*** Opening SUPPLIED ENTRIES ***

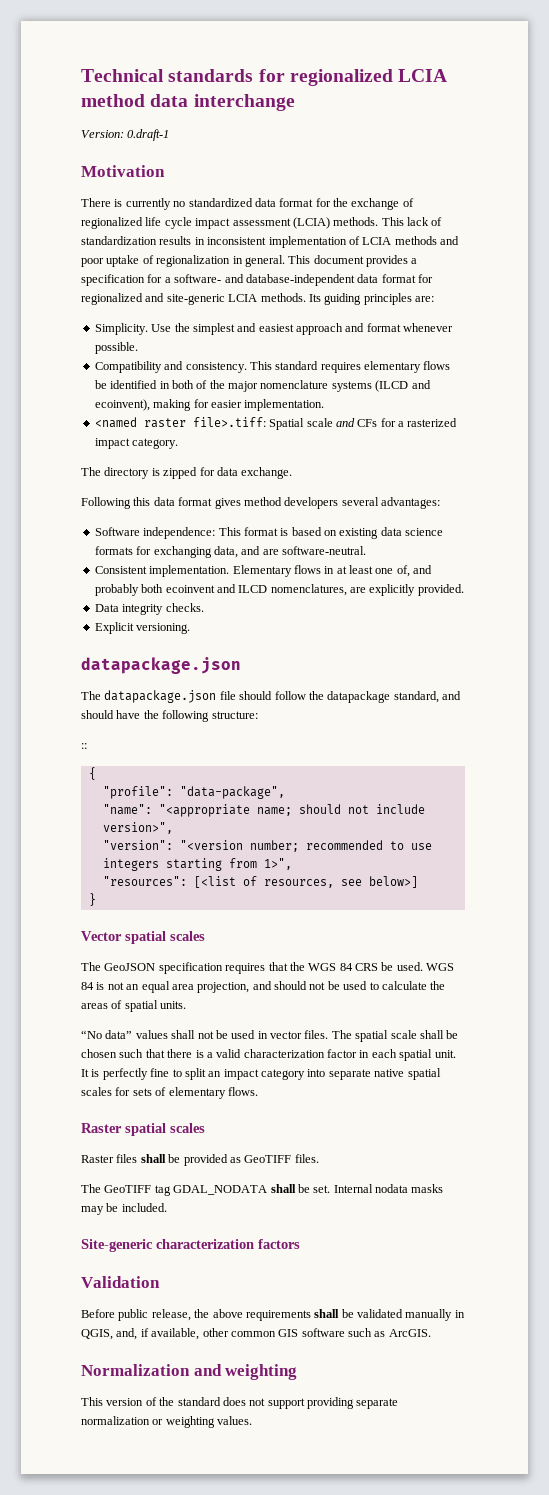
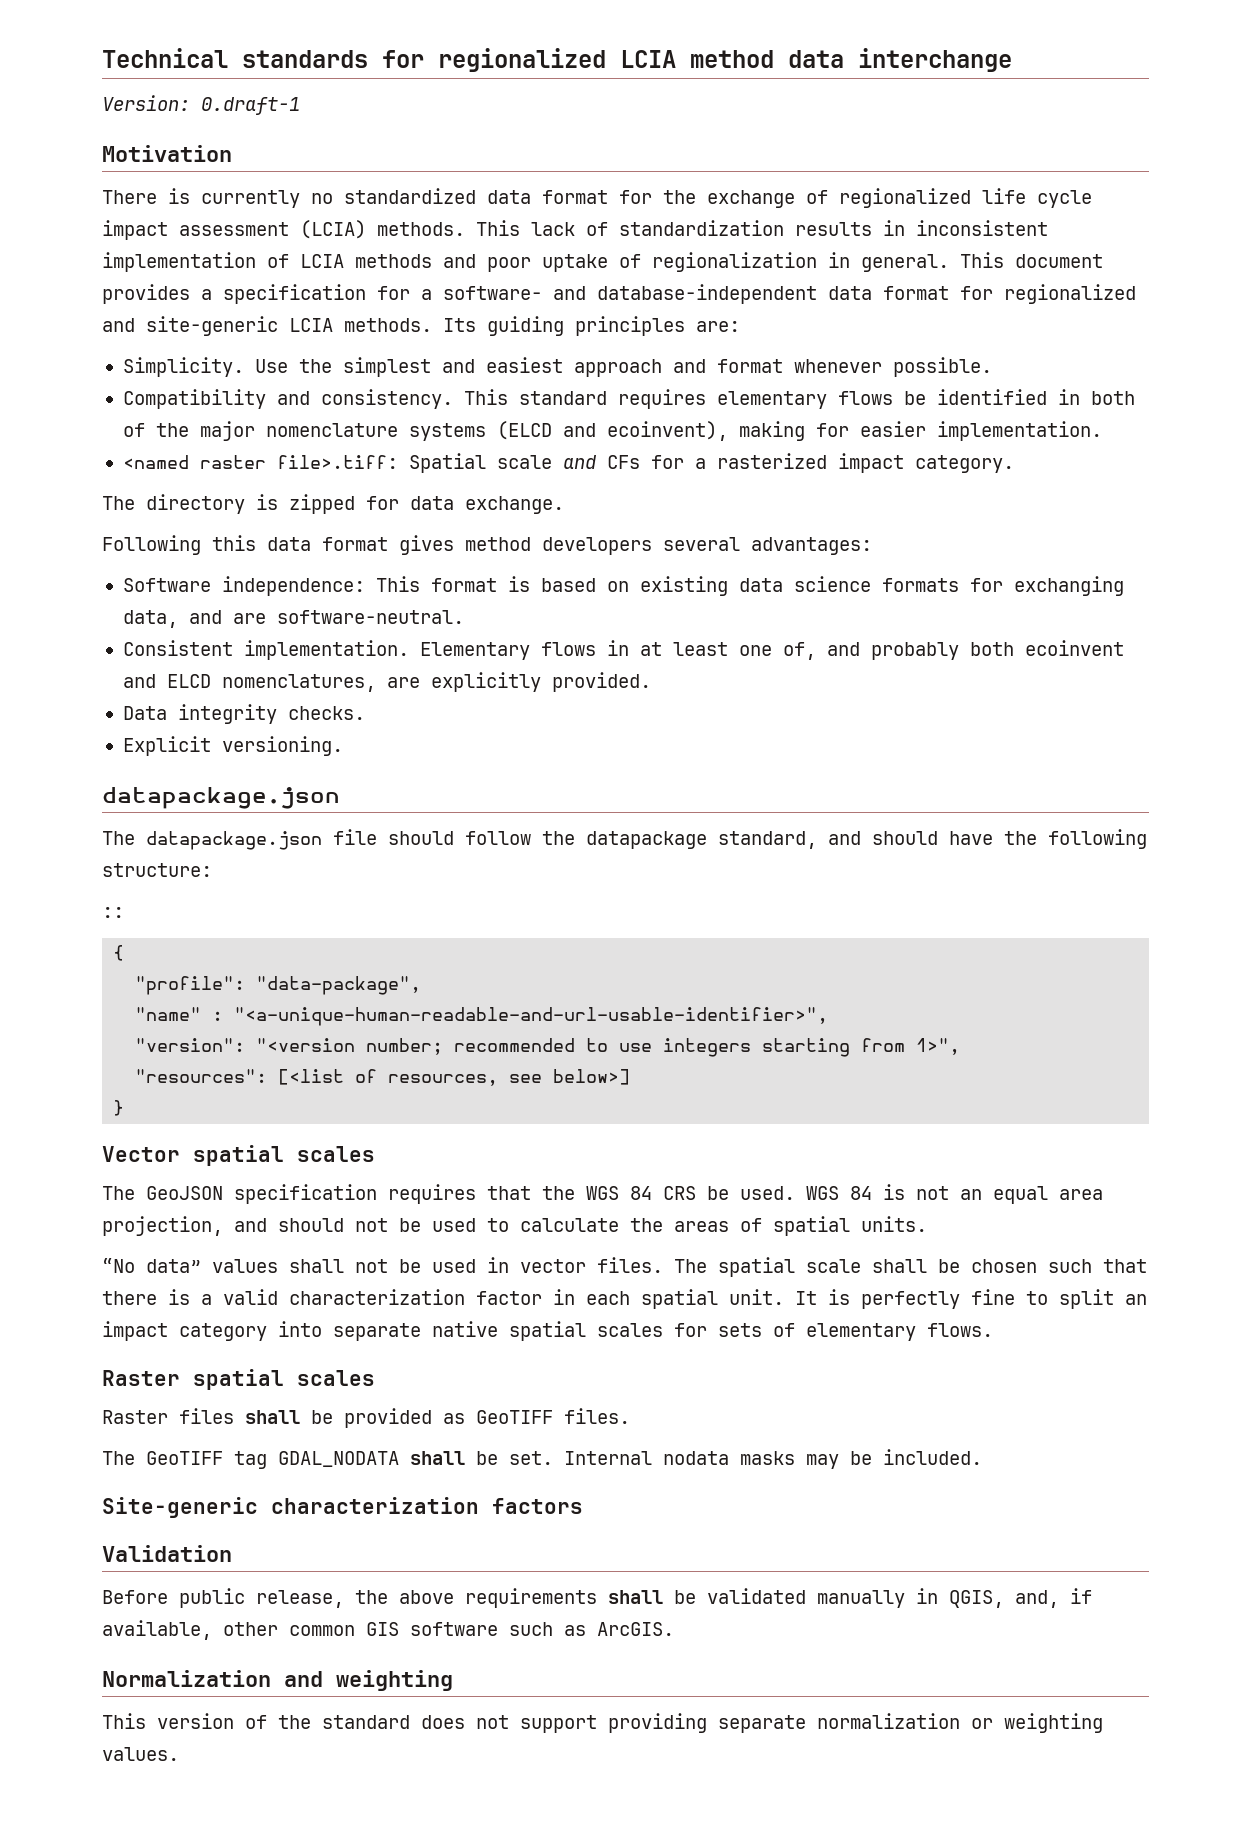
- This standard requires elementary flows be identified in both of the major nomenclature systems (ILCD and ecoinvent), making for easier implementation.
+ This standard requires elementary flows be identified in both of the major nomenclature systems (ELCD and ecoinvent), making for easier implementation.
- Elementary flows in at least one of, and probably both ecoinvent and ILCD nomenclatures, are explicitly provided.
+ Elementary flows in at least one of, and probably both ecoinvent and ELCD nomenclatures, are explicitly provided.
- "name": "<appropriate name; should not include version>",
+ "name" : "<a-unique-human-readable-and-url-usable-identifier>",

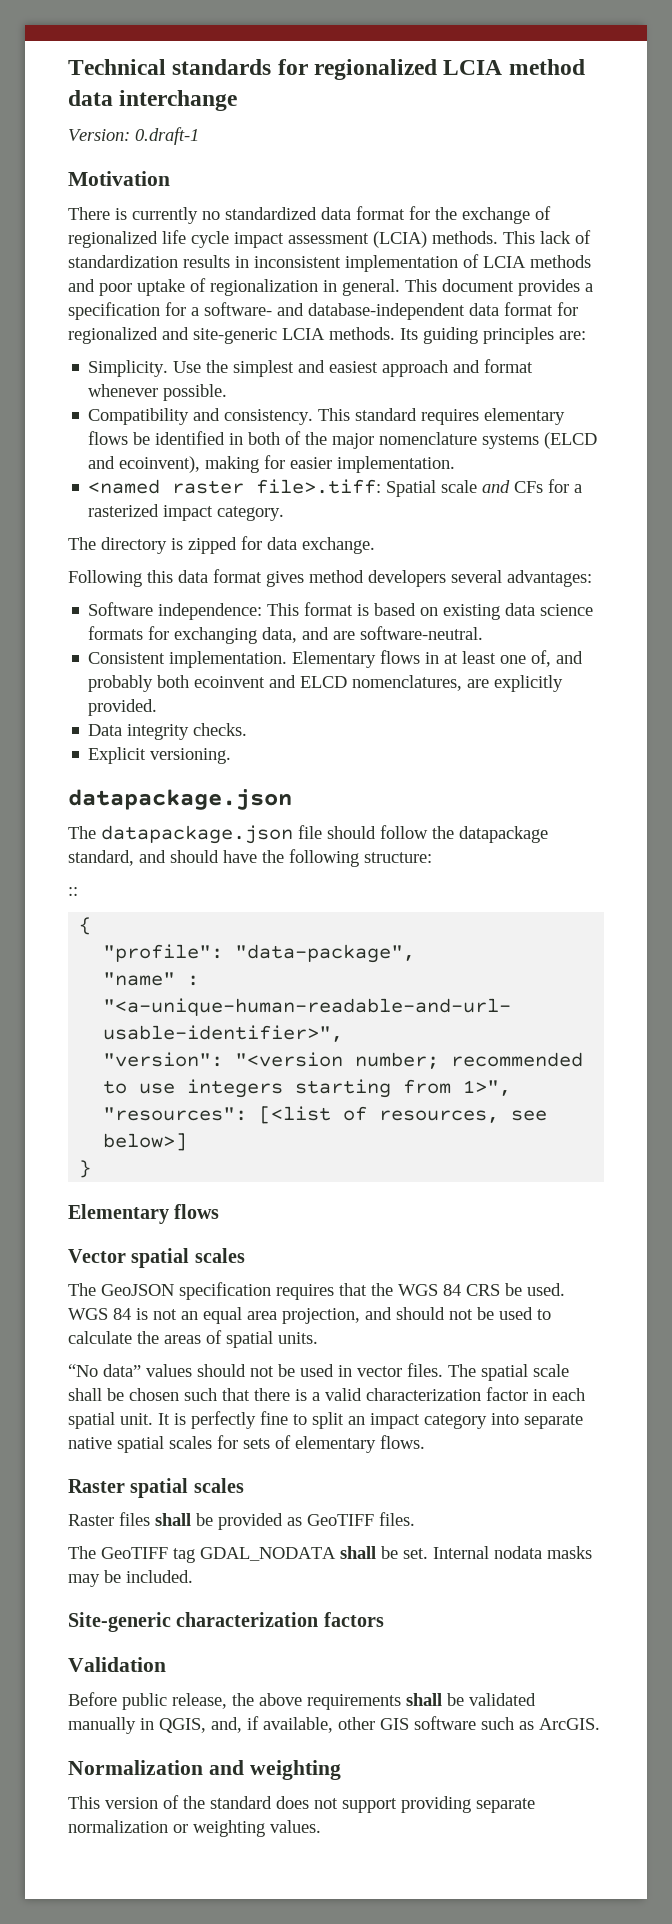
  }
+ Elementary flows
- “No data” values shall not be used in vector files.
+ “No data” values should not be used in vector files.
- Before public release, the above requirements shall be validated manually in QGIS, and, if available, other common GIS software such as ArcGIS.
+ Before public release, the above requirements shall be validated manually in QGIS, and, if available, other GIS software such as ArcGIS.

*** Closing SUPPLIED ENTRIES ***

_WORK REQUEST_
Would you write out every record word for word, leaving no picture in?

_ANSWER SPACE_
- This standard requires elementary flows be identified in both of the major nomenclature systems (ILCD and ecoinvent), making for easier implementation.
+ This standard requires elementary flows be identified in both of the major nomenclature systems (ELCD and ecoinvent), making for easier implementation.
- Elementary flows in at least one of, and probably both ecoinvent and ILCD nomenclatures, are explicitly provided.
+ Elementary flows in at least one of, and probably both ecoinvent and ELCD nomenclatures, are explicitly provided.
- "name": "<appropriate name; should not include version>",
+ "name" : "<a-unique-human-readable-and-url-usable-identifier>",

  }
+ Elementary flows
- “No data” values shall not be used in vector files.
+ “No data” values should not be used in vector files.
- Before public release, the above requirements shall be validated manually in QGIS, and, if available, other common GIS software such as ArcGIS.
+ Before public release, the above requirements shall be validated manually in QGIS, and, if available, other GIS software such as ArcGIS.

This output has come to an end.